- _TASK DESCRIPTION_
Where in the records does the word "brand" occur? Copy each line in which it does.

(Web document revisions)
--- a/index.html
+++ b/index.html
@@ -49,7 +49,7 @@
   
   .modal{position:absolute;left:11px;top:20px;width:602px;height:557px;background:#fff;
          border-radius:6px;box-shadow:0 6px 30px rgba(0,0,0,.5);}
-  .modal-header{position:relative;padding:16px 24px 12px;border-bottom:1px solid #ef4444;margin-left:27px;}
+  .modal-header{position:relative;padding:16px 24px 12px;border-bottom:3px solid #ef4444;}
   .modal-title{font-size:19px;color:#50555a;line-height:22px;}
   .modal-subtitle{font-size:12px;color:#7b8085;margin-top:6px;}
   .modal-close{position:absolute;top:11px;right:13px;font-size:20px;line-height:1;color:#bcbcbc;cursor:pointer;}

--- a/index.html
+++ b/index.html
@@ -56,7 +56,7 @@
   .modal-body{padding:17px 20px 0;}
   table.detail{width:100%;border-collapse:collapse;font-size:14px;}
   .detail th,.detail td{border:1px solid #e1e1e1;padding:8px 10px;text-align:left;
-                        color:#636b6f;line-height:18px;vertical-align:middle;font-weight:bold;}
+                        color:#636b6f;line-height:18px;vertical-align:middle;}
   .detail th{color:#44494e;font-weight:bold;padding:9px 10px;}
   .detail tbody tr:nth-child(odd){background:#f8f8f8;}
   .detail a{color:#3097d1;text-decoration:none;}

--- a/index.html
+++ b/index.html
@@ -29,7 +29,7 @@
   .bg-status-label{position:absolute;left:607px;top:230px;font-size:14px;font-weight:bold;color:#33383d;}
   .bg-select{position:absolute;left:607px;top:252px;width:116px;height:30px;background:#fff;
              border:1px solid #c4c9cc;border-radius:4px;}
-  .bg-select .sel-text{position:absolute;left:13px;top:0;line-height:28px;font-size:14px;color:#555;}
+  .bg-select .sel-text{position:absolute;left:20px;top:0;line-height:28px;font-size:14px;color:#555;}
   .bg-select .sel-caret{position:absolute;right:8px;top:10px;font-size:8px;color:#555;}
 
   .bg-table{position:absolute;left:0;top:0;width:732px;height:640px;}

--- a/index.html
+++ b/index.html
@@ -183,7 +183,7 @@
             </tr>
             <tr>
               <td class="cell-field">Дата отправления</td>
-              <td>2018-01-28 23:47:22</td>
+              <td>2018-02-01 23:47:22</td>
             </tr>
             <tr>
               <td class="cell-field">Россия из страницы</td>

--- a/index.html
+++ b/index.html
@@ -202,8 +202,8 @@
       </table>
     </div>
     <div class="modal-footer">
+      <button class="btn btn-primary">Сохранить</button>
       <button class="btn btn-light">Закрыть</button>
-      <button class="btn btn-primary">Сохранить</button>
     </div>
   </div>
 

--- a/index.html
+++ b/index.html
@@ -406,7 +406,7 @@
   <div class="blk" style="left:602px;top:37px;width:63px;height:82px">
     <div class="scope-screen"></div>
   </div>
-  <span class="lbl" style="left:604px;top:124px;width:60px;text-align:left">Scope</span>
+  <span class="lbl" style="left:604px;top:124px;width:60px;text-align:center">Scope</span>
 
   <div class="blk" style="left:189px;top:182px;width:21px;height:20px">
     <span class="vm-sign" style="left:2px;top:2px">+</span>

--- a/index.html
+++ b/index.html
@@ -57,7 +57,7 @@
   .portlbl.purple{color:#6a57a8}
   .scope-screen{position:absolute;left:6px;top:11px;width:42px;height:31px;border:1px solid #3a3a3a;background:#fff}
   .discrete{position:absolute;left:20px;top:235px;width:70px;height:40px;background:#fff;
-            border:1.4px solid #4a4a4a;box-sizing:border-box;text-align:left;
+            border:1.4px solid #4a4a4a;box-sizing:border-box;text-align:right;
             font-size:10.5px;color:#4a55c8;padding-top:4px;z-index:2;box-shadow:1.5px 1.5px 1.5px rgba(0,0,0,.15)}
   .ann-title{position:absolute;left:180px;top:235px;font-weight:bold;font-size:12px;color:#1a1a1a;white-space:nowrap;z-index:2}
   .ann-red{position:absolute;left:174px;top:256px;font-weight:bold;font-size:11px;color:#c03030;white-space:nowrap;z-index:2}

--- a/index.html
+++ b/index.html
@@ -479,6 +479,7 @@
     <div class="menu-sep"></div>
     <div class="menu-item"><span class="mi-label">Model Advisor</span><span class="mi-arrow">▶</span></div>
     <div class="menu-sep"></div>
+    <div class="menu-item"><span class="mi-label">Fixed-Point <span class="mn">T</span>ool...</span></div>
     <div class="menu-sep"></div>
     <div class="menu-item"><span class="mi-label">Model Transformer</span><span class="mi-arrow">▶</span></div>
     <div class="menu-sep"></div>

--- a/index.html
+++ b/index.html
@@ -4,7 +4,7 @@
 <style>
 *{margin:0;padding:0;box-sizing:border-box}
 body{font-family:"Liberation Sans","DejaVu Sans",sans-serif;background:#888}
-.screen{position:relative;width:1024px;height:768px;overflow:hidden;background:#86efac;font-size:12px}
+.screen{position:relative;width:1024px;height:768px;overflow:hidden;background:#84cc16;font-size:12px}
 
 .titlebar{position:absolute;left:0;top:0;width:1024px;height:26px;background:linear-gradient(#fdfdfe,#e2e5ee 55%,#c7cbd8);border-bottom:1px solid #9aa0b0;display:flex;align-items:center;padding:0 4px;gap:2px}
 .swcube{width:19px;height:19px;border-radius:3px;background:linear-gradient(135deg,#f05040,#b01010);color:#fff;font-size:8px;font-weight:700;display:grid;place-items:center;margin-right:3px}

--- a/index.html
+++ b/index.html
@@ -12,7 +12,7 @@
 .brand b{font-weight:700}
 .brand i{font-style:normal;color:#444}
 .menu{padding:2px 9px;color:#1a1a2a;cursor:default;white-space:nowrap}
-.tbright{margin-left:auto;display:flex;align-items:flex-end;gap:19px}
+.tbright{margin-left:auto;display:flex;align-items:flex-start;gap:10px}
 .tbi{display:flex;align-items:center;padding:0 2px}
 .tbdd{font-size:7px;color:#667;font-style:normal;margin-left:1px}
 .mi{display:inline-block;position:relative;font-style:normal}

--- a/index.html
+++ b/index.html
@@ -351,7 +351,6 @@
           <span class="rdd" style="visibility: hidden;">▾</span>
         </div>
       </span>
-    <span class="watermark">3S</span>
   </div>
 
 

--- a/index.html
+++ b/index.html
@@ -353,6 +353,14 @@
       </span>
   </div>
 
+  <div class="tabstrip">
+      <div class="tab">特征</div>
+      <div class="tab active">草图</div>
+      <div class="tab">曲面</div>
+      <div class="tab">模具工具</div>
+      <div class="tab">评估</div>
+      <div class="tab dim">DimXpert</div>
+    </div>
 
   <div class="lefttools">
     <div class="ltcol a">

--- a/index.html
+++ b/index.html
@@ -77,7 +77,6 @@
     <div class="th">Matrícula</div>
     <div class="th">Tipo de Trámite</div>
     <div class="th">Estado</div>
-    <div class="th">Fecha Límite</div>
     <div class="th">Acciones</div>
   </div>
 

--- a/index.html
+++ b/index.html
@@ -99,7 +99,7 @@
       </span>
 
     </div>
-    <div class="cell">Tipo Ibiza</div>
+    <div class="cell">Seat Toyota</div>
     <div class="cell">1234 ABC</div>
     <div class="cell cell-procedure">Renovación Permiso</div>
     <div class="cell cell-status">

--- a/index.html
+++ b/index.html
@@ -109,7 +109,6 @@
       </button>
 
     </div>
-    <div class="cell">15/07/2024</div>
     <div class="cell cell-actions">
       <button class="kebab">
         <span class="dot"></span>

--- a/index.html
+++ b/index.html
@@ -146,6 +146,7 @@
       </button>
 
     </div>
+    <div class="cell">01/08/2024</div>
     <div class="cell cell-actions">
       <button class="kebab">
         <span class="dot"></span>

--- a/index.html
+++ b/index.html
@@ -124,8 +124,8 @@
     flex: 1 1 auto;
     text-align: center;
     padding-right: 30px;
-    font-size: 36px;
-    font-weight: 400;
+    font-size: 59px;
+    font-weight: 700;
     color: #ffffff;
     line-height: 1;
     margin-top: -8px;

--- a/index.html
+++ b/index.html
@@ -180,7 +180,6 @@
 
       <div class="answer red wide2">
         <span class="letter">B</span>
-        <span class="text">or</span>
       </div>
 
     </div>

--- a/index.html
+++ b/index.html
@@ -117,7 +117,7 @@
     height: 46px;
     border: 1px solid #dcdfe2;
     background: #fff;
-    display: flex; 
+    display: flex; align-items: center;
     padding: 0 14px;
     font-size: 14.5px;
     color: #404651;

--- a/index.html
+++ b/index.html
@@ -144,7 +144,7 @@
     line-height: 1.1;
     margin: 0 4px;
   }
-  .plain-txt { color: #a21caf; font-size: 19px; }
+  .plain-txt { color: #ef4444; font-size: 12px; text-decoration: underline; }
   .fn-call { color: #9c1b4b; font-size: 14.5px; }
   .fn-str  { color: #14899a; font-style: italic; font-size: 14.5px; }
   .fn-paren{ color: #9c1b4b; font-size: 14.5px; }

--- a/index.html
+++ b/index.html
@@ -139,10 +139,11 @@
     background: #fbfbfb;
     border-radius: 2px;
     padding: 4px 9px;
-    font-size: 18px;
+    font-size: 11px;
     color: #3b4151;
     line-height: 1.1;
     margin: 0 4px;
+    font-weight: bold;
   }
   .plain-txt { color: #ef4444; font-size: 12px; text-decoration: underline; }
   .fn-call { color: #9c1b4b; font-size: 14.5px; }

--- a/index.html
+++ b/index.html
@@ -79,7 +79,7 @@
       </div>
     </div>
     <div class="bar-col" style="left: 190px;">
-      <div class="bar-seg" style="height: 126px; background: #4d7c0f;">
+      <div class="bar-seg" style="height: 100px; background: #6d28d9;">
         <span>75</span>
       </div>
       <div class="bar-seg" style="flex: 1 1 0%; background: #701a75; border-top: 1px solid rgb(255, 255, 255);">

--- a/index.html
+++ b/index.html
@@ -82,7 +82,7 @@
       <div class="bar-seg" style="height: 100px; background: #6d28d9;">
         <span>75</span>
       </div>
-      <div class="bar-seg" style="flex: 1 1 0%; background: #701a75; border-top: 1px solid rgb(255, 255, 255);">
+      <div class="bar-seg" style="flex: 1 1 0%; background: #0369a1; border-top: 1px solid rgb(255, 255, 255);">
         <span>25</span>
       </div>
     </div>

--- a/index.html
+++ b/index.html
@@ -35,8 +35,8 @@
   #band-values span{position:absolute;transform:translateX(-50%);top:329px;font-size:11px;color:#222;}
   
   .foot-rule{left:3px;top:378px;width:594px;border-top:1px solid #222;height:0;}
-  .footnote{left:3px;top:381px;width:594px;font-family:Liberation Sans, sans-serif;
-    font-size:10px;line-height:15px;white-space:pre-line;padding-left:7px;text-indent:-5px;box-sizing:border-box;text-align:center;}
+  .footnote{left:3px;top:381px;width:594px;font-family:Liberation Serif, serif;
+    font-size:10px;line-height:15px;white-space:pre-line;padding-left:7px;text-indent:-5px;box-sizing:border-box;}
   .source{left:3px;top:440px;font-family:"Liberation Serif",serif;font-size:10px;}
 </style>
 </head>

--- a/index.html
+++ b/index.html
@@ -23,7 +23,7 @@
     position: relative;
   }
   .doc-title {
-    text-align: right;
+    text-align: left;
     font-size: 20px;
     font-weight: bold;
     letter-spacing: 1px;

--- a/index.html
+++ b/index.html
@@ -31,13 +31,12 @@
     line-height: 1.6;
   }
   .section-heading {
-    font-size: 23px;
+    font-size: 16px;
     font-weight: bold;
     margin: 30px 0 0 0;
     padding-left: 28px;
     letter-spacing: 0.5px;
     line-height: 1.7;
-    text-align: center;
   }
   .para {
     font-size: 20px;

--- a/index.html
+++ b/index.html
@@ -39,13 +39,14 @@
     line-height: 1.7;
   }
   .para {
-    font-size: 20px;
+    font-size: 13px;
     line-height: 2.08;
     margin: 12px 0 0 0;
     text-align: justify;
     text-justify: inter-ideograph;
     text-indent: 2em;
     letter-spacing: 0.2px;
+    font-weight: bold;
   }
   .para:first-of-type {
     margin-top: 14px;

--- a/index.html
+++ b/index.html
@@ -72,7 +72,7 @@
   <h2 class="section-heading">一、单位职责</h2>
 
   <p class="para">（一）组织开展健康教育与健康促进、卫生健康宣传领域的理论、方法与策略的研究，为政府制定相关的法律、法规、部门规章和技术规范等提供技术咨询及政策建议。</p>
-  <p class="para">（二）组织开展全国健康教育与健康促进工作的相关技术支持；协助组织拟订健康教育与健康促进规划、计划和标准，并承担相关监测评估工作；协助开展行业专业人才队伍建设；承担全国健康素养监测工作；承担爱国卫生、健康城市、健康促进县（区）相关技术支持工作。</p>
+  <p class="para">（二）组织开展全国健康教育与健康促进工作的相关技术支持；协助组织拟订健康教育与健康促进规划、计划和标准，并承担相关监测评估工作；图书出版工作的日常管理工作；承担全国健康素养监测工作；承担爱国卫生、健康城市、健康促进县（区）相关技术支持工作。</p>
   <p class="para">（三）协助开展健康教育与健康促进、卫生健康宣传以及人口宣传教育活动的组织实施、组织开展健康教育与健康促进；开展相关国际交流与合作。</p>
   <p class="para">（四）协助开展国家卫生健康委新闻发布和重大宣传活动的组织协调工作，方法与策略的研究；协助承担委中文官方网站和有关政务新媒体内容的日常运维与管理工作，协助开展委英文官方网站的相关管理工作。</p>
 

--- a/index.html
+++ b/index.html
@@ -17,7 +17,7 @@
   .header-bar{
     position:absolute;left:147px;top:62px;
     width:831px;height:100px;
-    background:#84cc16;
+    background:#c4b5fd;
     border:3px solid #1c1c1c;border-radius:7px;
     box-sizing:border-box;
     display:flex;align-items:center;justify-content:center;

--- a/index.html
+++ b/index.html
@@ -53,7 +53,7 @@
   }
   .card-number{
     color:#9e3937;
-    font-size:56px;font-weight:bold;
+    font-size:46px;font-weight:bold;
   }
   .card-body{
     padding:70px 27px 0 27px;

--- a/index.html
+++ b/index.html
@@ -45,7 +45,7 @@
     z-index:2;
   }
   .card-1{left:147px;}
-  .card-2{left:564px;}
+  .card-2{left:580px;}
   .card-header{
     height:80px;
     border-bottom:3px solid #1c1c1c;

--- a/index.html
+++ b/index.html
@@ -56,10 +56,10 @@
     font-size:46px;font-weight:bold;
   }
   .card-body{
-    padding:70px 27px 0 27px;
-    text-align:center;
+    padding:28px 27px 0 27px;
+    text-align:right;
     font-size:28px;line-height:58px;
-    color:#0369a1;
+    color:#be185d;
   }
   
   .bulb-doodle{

- _WRITTEN ANSWER_
 .brand b{font-weight:700}
 .brand i{font-style:normal;color:#444}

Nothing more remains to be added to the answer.